Work to complete: Would you return the data below exactly as it stands, with every picture left out?

Material provided:
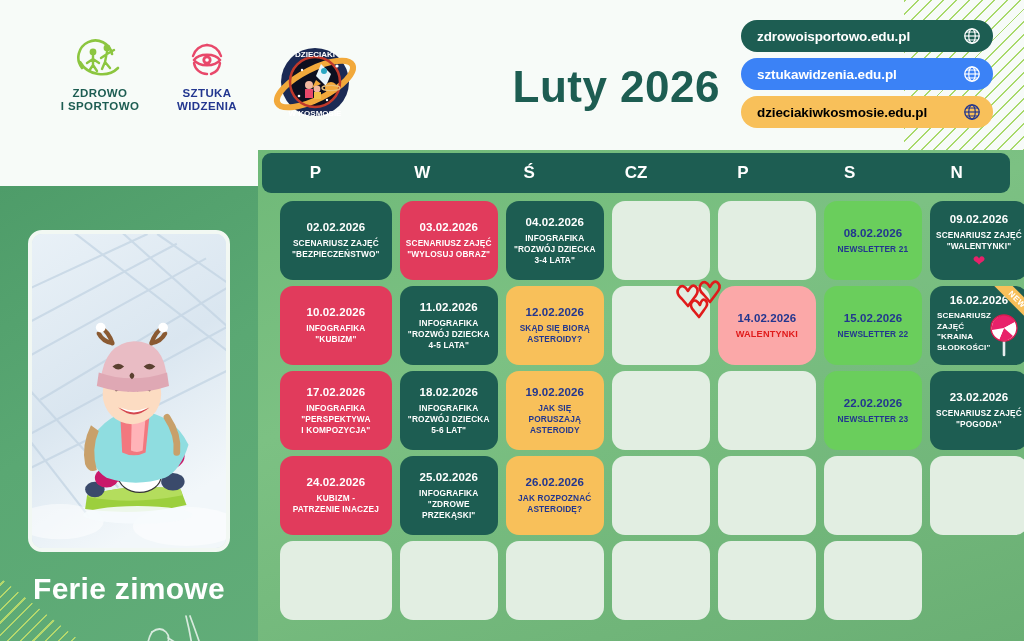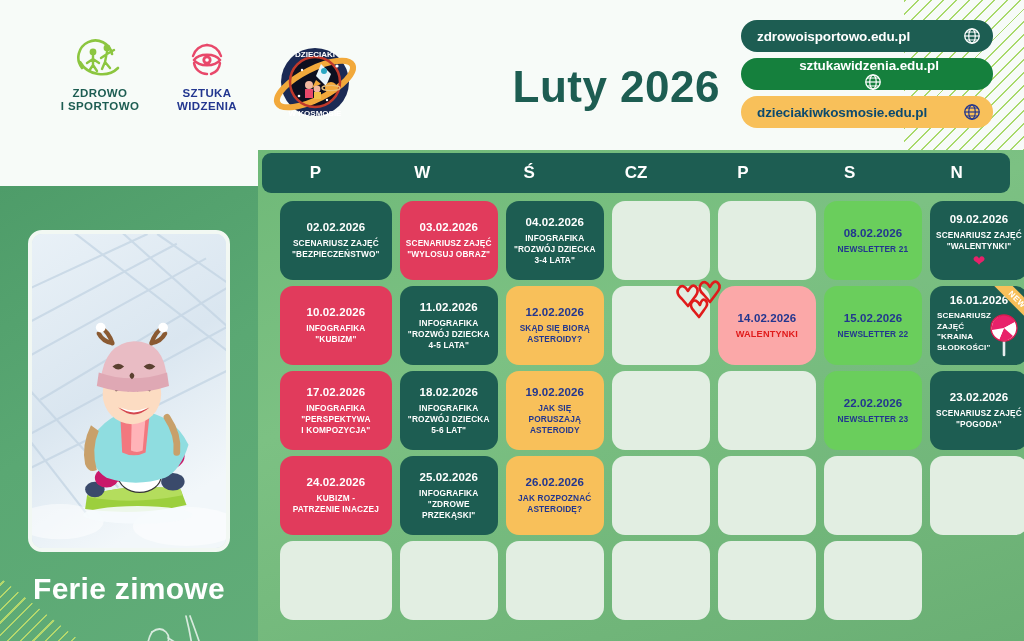--- a/index.html
+++ b/index.html
@@ -85,7 +85,7 @@
   }
   .url-badge .globe { flex: 0 0 auto; margin-left: 8px; }
   .badge-teal   { background: #1d5d52; color: #ffffff; }
-  .badge-pink   { background: #15803d; color: #ffffff; flex-direction: column; }
+  .badge-pink   { background: #3b82f6; color: #ffffff; }
   .badge-yellow { background: #f8c05a; color: #0c4a6e; justify-content: space-between; }
 
   

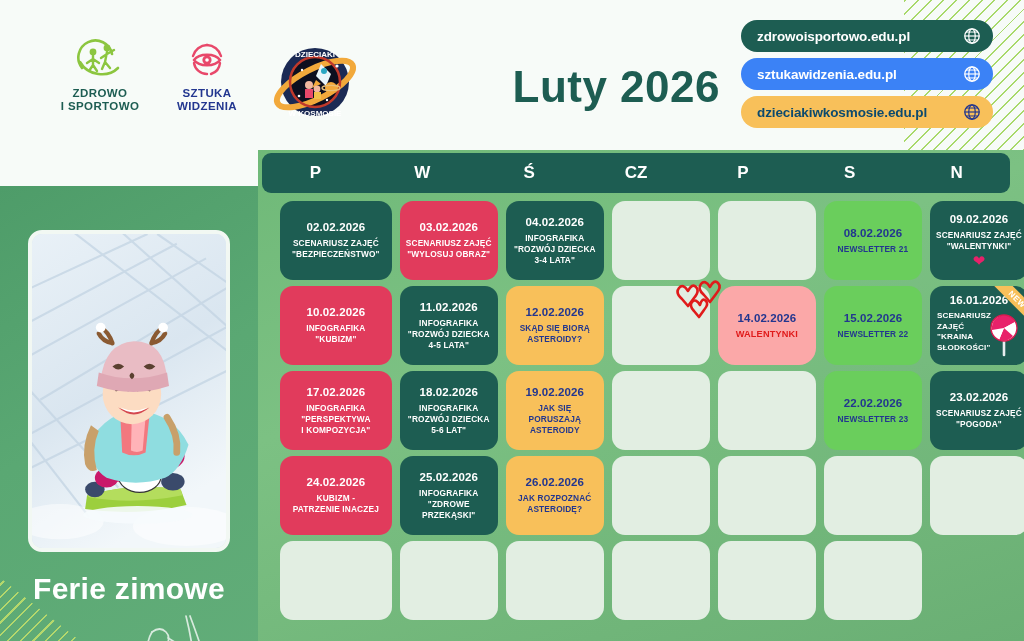--- a/index.html
+++ b/index.html
@@ -86,7 +86,7 @@
   .url-badge .globe { flex: 0 0 auto; margin-left: 8px; }
   .badge-teal   { background: #1d5d52; color: #ffffff; }
   .badge-pink   { background: #3b82f6; color: #ffffff; }
-  .badge-yellow { background: #f8c05a; color: #0c4a6e; justify-content: space-between; }
+  .badge-yellow { background: #f8c05a; color: #000000; justify-content: space-between; }
 
   
   #sidebar {

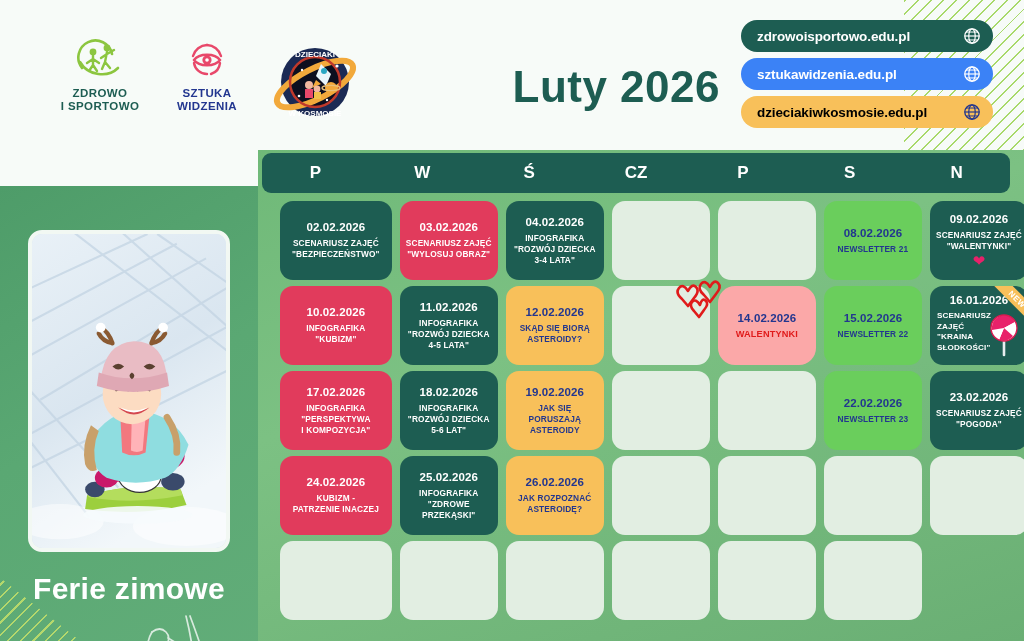--- a/index.html
+++ b/index.html
@@ -531,7 +531,7 @@
       </div>
       <div class="cell-wrap">
         <div class="cell c-teal cell-16">
-          <div class="date">16.01.2026</div>
+          <div class="date">16.02.2026</div>
           <div class="desc">SCENARIUSZ
 ZAJĘĆ
 "KRAINA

Response to this exercise:
--- a/index.html
+++ b/index.html
@@ -85,7 +85,7 @@
   }
   .url-badge .globe { flex: 0 0 auto; margin-left: 8px; }
   .badge-teal   { background: #1d5d52; color: #ffffff; }
-  .badge-pink   { background: #15803d; color: #ffffff; flex-direction: column; }
+  .badge-pink   { background: #3b82f6; color: #ffffff; }
   .badge-yellow { background: #f8c05a; color: #0c4a6e; justify-content: space-between; }
 
   

--- a/index.html
+++ b/index.html
@@ -86,7 +86,7 @@
   .url-badge .globe { flex: 0 0 auto; margin-left: 8px; }
   .badge-teal   { background: #1d5d52; color: #ffffff; }
   .badge-pink   { background: #3b82f6; color: #ffffff; }
-  .badge-yellow { background: #f8c05a; color: #0c4a6e; justify-content: space-between; }
+  .badge-yellow { background: #f8c05a; color: #000000; justify-content: space-between; }
 
   
   #sidebar {

--- a/index.html
+++ b/index.html
@@ -531,7 +531,7 @@
       </div>
       <div class="cell-wrap">
         <div class="cell c-teal cell-16">
-          <div class="date">16.01.2026</div>
+          <div class="date">16.02.2026</div>
           <div class="desc">SCENARIUSZ
 ZAJĘĆ
 "KRAINA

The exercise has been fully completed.